■ Data records ■
"""

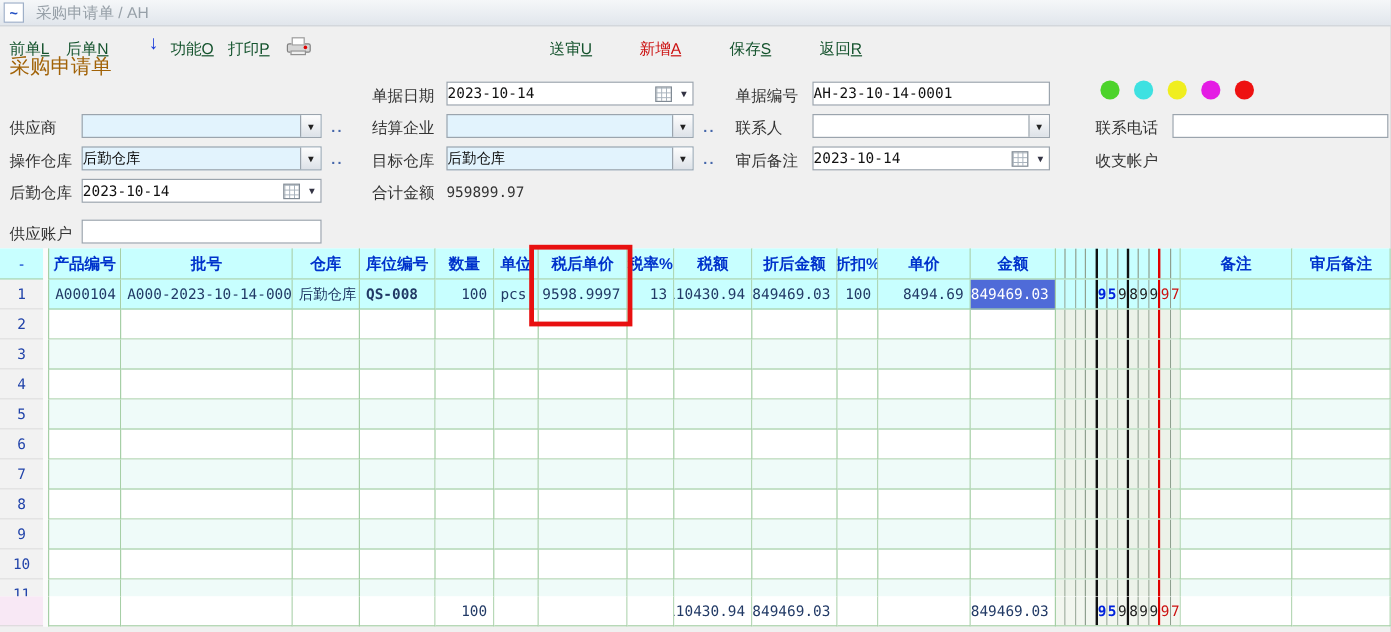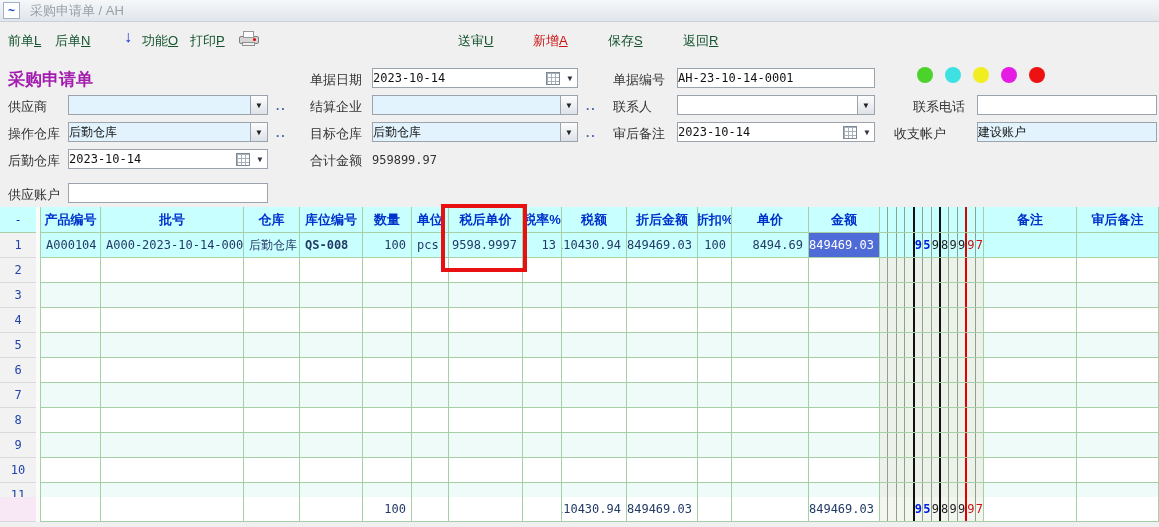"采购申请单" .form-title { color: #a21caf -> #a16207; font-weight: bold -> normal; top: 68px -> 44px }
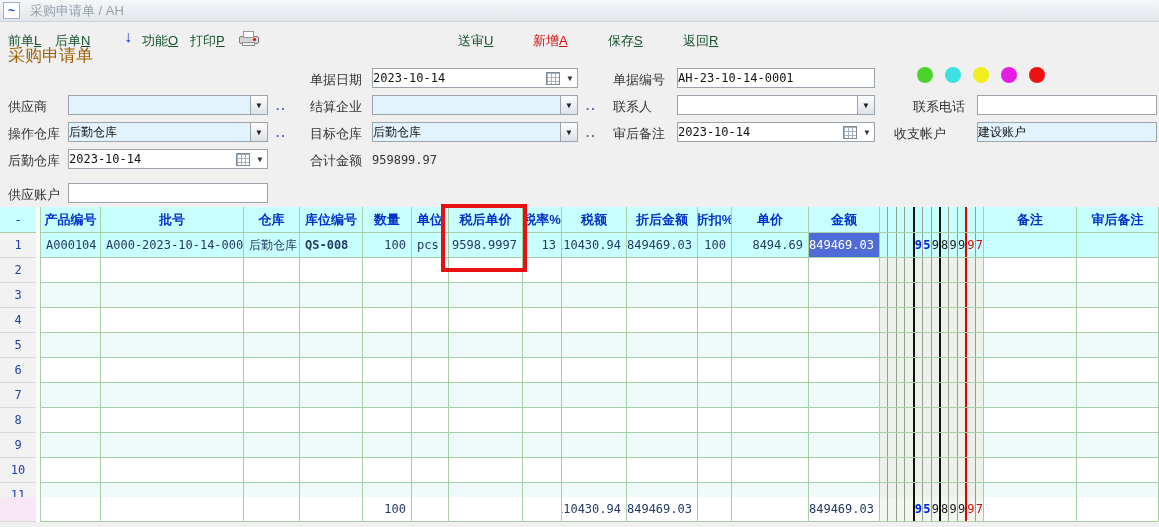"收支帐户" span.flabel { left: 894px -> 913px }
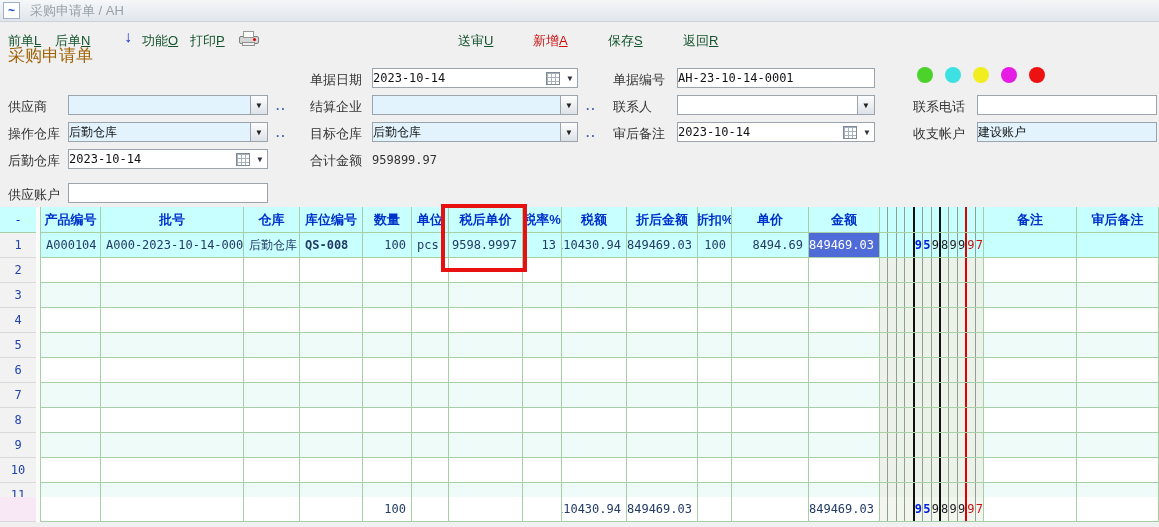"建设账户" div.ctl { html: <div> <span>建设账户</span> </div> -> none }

"""
"""

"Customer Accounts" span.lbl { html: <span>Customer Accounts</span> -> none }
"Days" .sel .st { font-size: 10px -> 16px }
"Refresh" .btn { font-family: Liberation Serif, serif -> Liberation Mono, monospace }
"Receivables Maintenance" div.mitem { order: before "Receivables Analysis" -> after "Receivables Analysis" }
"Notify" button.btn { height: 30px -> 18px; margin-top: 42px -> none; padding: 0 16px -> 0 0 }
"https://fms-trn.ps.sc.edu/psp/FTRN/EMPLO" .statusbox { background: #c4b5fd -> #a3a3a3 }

"""

■ Exercise ■
Everything from the line with "html: <span>Customer Accounts</span>" through the line with "background: #c4b5fd ->" should be written out exactly as it appears above, end lines included, and nothing outside that range.

■ Response area ■
"Customer Accounts" span.lbl { html: <span>Customer Accounts</span> -> none }
"Days" .sel .st { font-size: 10px -> 16px }
"Refresh" .btn { font-family: Liberation Serif, serif -> Liberation Mono, monospace }
"Receivables Maintenance" div.mitem { order: before "Receivables Analysis" -> after "Receivables Analysis" }
"Notify" button.btn { height: 30px -> 18px; margin-top: 42px -> none; padding: 0 16px -> 0 0 }
"https://fms-trn.ps.sc.edu/psp/FTRN/EMPLO" .statusbox { background: #c4b5fd -> #a3a3a3 }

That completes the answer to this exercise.